Records from a dataset
_ _ _ _ _
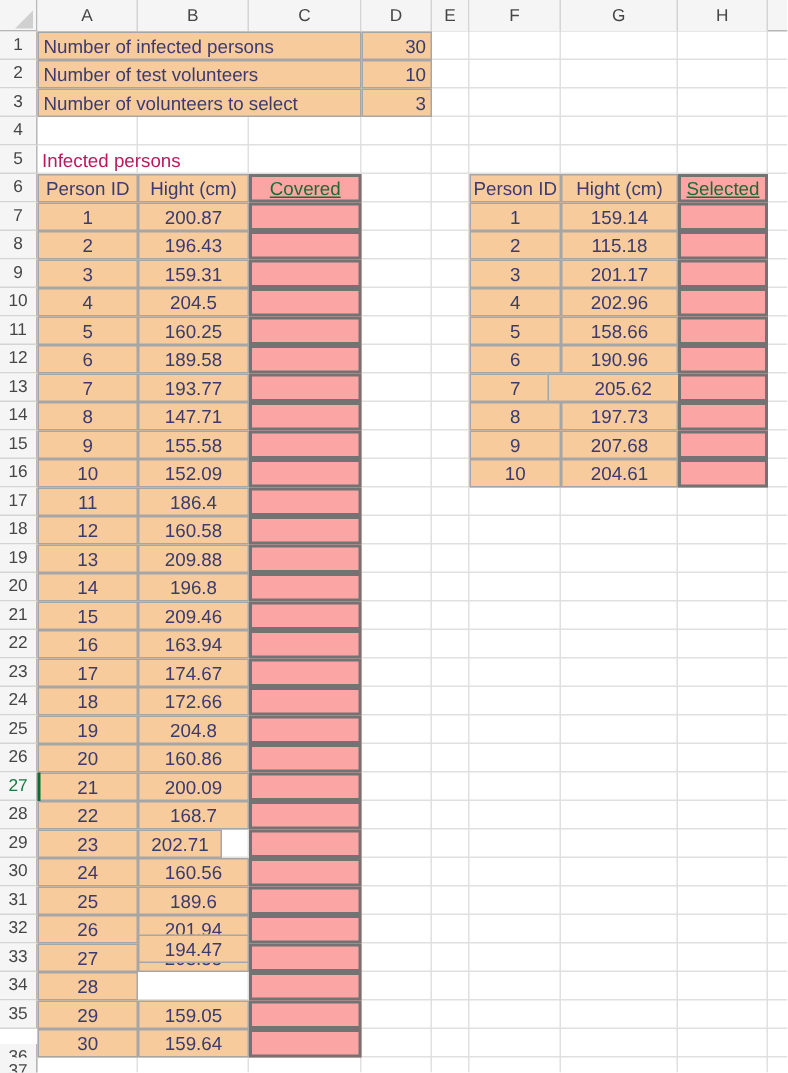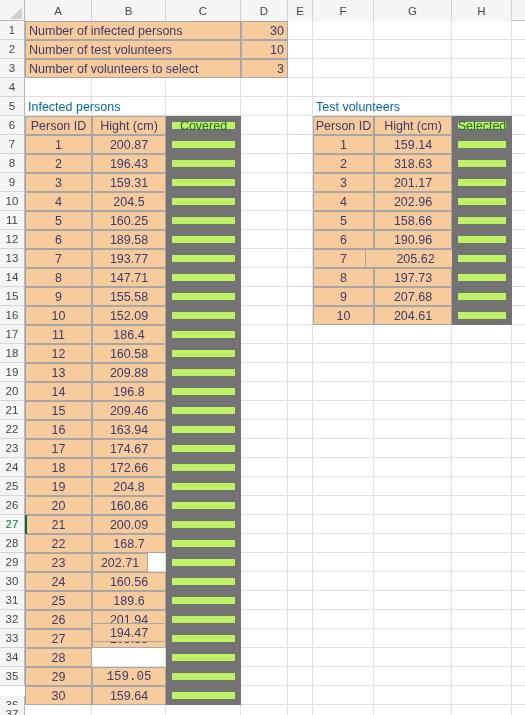"Infected persons" .label-plain { color: #0369a1 -> #be185d }
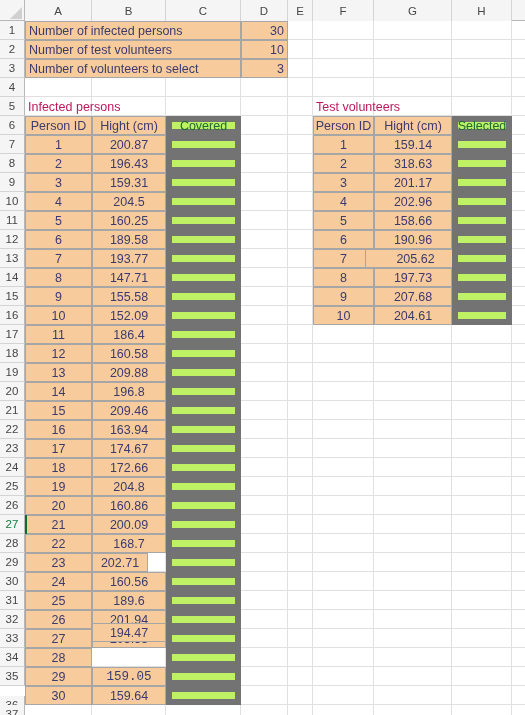"Test volunteers" div.label-plain { html: <div>Test volunteers</div> -> none }
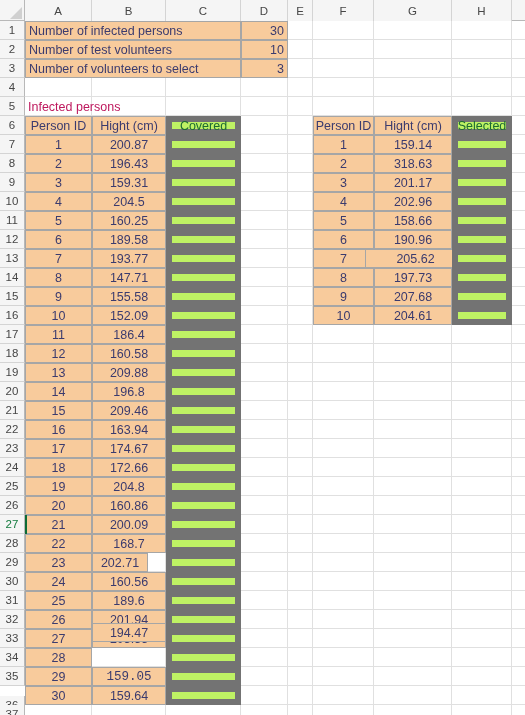"Covered" .fill-green { background: #bef264 -> #fca5a5; border: 6px solid #737373 -> 2px solid #737373; text-decoration: none -> underline }
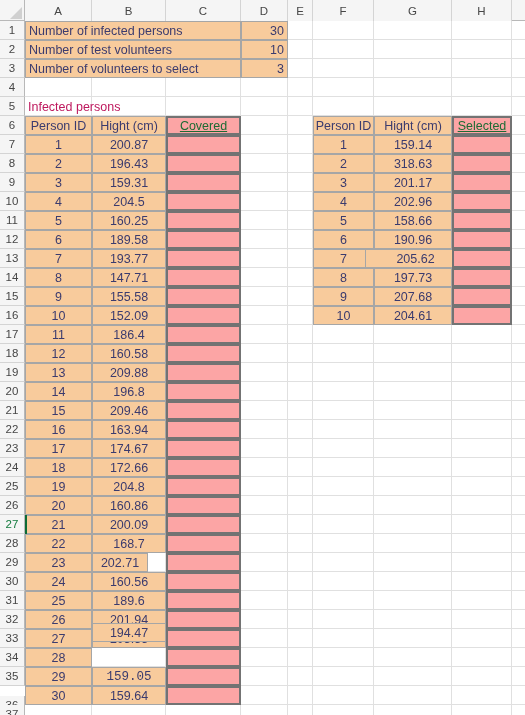"318.63" div.cell { text: 318.63 -> 115.18 }
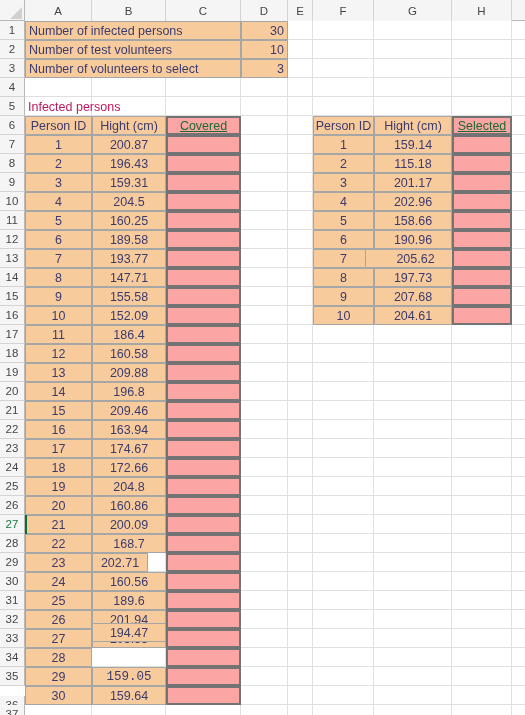"159.05" div.cell { font-family: Liberation Mono, monospace -> none }
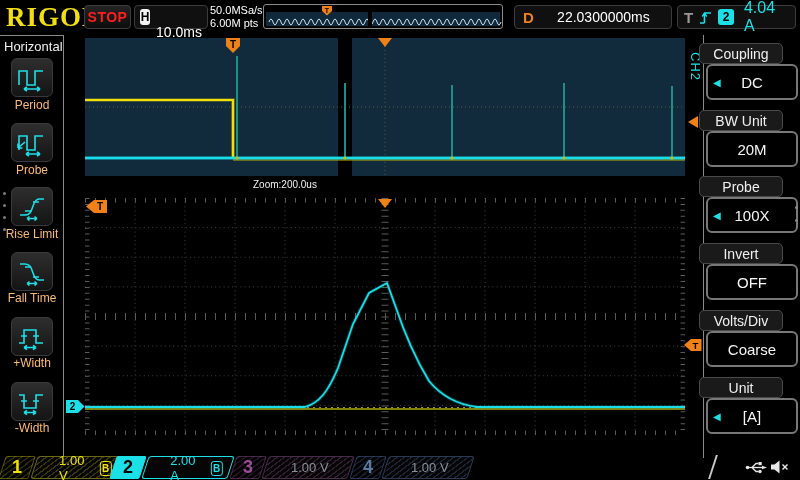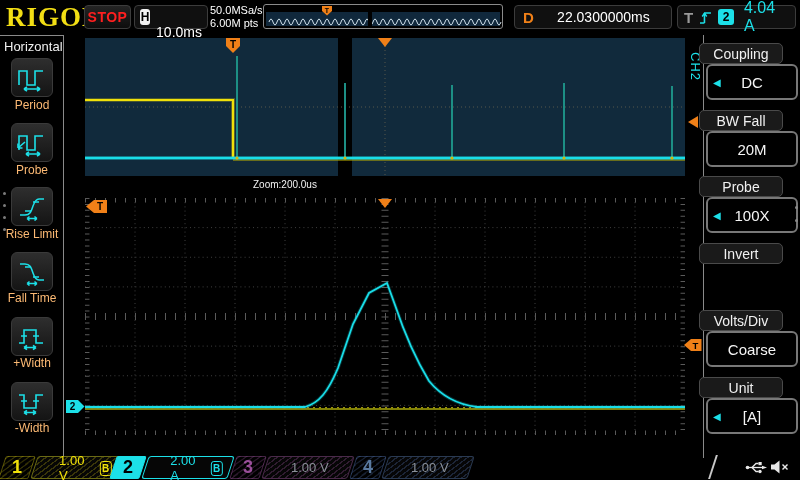"BW Fall" div.abs { text: Fall -> Unit }
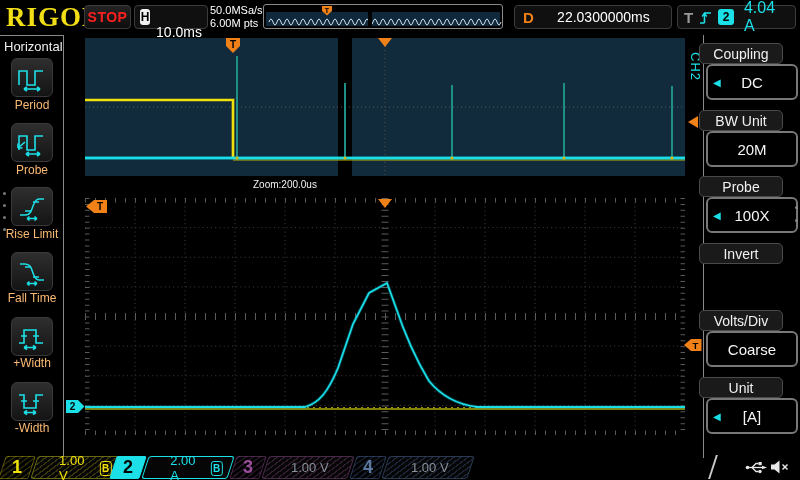"OFF" div.abs { html: none -> <div> <span>OFF</span> </div> }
_ _ _ _ _
=== WHAT YOU WILL DO ===
Output the records above exactly as written, but leave out the pictures.

=== SOLVED EXERCISE ===
"Infected persons" .label-plain { color: #0369a1 -> #be185d }
"Test volunteers" div.label-plain { html: <div>Test volunteers</div> -> none }
"Covered" .fill-green { background: #bef264 -> #fca5a5; border: 6px solid #737373 -> 2px solid #737373; text-decoration: none -> underline }
"318.63" div.cell { text: 318.63 -> 115.18 }
"159.05" div.cell { font-family: Liberation Mono, monospace -> none }
"BW Fall" div.abs { text: Fall -> Unit }
"OFF" div.abs { html: none -> <div> <span>OFF</span> </div> }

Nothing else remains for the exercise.